**What is expected**
Look for "Fabric" in each line of the records, and copy the lines that have it.

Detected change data
○ ○ ○

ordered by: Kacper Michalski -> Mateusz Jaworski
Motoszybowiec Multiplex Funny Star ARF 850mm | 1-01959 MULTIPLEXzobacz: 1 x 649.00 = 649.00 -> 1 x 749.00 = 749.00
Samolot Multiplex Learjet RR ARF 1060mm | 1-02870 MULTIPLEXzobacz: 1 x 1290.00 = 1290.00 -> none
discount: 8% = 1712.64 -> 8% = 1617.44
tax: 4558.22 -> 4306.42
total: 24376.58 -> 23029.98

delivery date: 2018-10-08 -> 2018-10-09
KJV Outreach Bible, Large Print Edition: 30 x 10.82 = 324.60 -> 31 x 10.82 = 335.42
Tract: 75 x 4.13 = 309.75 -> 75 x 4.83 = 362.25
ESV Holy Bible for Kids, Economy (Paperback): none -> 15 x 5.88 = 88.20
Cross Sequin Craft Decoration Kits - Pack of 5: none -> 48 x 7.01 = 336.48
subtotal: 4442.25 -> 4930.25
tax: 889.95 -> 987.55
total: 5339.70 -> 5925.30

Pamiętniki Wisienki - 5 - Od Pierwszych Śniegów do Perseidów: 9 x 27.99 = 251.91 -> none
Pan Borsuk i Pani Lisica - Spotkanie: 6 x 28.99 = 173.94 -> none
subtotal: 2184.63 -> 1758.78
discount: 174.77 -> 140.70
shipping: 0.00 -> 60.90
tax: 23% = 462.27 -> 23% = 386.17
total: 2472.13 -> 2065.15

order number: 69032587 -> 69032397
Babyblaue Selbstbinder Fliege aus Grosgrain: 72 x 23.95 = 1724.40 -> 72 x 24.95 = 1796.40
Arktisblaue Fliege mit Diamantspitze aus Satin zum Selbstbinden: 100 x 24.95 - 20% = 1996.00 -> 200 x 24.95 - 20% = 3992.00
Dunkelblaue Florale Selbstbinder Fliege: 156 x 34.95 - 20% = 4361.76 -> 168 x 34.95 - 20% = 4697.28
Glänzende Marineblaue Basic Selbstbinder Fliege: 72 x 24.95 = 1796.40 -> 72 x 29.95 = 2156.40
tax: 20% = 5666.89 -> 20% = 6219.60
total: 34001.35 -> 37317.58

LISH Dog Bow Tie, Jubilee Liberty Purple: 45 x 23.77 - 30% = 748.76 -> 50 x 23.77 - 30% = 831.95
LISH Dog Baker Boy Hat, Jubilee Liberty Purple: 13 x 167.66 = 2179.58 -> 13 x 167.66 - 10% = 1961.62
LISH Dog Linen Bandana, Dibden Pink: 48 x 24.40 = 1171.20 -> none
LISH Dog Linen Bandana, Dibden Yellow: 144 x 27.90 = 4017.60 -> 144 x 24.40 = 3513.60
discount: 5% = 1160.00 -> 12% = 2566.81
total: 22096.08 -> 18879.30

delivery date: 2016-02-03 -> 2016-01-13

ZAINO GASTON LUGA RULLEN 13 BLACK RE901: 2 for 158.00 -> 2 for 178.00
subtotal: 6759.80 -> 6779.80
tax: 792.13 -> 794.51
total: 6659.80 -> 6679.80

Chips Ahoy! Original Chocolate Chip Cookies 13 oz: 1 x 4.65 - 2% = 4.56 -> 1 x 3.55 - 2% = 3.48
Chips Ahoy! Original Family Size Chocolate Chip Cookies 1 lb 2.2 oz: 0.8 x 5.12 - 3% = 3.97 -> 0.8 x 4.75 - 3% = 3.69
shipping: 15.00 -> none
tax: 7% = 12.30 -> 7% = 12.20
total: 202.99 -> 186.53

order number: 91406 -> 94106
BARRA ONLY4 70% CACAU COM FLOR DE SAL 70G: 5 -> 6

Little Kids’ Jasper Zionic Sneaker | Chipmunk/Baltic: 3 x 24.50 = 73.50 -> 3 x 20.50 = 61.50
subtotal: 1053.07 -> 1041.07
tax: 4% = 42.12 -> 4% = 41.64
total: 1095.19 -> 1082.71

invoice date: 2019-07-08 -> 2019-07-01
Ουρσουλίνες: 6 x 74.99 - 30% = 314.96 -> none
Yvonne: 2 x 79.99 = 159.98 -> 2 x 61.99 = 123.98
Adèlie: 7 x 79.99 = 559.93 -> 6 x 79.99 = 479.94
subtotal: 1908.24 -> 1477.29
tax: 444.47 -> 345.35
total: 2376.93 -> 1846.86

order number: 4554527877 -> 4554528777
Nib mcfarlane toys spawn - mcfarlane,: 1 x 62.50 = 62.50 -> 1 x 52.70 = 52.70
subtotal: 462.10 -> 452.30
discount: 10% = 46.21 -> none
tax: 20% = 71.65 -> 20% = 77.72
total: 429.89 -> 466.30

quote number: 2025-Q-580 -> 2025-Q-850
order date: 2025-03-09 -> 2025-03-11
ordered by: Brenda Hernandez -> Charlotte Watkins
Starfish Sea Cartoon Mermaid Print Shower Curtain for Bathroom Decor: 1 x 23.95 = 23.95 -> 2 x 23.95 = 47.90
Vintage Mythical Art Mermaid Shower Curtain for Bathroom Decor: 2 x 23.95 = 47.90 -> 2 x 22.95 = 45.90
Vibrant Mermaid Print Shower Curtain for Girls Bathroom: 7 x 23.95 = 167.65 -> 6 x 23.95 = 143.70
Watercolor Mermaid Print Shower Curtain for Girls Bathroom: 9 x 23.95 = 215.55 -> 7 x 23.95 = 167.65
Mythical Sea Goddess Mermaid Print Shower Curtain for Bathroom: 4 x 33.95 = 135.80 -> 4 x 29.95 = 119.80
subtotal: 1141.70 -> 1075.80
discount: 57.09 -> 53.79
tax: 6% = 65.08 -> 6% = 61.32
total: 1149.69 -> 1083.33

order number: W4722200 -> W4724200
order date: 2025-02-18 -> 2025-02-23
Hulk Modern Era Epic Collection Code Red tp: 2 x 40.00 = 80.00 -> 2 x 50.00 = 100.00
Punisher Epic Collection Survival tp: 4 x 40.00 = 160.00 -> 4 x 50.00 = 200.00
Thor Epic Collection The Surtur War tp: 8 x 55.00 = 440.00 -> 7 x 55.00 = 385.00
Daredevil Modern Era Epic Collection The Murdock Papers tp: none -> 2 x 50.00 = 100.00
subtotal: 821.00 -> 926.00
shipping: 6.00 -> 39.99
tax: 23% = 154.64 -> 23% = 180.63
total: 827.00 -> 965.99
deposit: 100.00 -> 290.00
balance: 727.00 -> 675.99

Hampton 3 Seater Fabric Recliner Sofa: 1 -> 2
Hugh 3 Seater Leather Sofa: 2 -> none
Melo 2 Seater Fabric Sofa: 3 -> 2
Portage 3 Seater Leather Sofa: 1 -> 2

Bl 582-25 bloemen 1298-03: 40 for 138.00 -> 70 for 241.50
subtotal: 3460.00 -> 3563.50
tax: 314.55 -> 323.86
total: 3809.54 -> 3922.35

○ ○ ○

**Exercise result**
Hampton 3 Seater Fabric Recliner Sofa: 1 -> 2
Melo 2 Seater Fabric Sofa: 3 -> 2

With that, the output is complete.